• WORK INSTRUCTIONS:
Tell how many lines in the data below contain "ASGI", using one number as the whole reply.

• DATA PROVIDED:

..............................

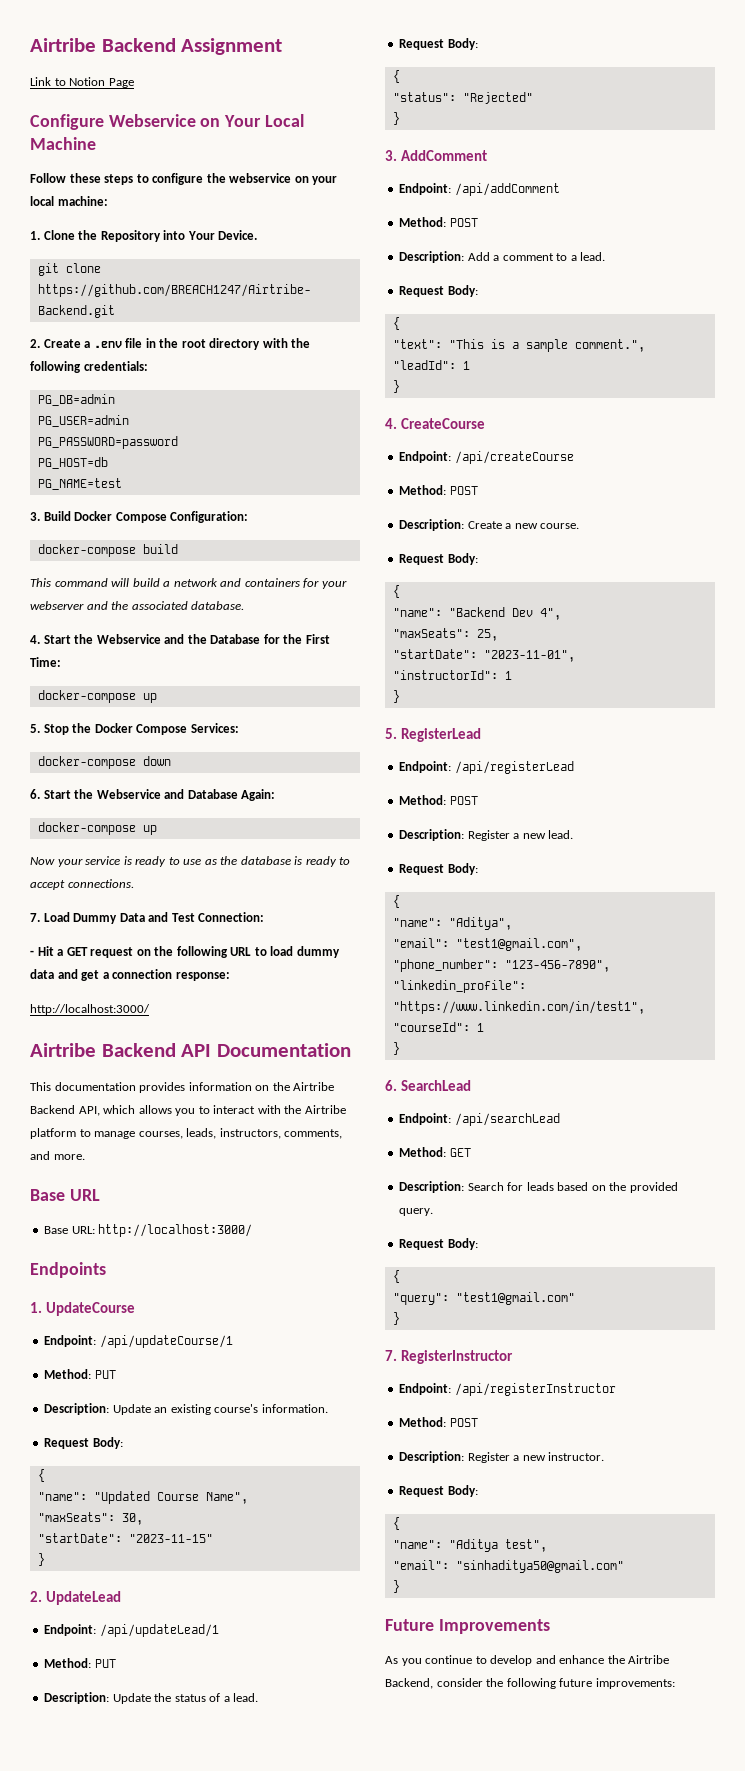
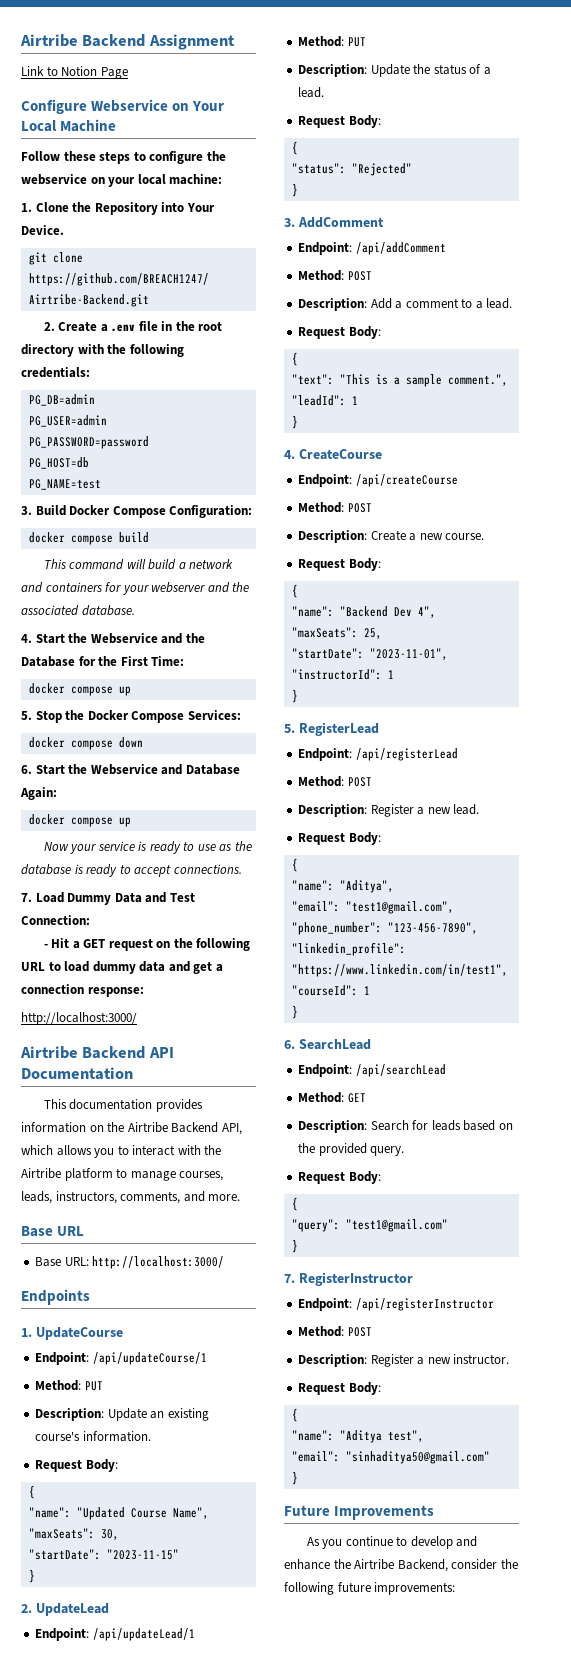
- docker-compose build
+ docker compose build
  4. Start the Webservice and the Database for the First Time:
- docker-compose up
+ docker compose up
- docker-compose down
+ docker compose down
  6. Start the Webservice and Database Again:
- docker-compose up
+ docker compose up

..............................

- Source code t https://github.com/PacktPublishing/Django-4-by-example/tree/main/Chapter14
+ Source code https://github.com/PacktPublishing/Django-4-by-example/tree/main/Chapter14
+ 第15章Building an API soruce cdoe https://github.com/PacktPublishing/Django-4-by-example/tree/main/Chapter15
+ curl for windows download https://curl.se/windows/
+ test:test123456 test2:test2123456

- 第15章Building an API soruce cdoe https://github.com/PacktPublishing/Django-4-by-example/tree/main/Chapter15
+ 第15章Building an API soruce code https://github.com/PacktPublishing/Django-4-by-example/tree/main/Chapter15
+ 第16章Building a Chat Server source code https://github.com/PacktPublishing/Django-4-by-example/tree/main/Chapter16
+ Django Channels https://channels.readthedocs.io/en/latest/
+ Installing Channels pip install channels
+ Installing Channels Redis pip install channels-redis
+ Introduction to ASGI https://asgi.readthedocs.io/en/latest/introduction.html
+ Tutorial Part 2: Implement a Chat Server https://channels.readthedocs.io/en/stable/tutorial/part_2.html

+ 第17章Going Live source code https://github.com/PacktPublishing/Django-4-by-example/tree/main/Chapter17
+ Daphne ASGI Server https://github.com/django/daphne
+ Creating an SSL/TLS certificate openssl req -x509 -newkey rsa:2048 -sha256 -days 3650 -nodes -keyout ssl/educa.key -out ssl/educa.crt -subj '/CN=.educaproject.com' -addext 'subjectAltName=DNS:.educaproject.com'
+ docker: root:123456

..............................

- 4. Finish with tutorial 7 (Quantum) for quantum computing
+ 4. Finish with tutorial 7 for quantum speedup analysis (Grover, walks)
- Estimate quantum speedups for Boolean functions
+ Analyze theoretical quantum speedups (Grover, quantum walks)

..............................

• EXERCISE SOLUTION:
2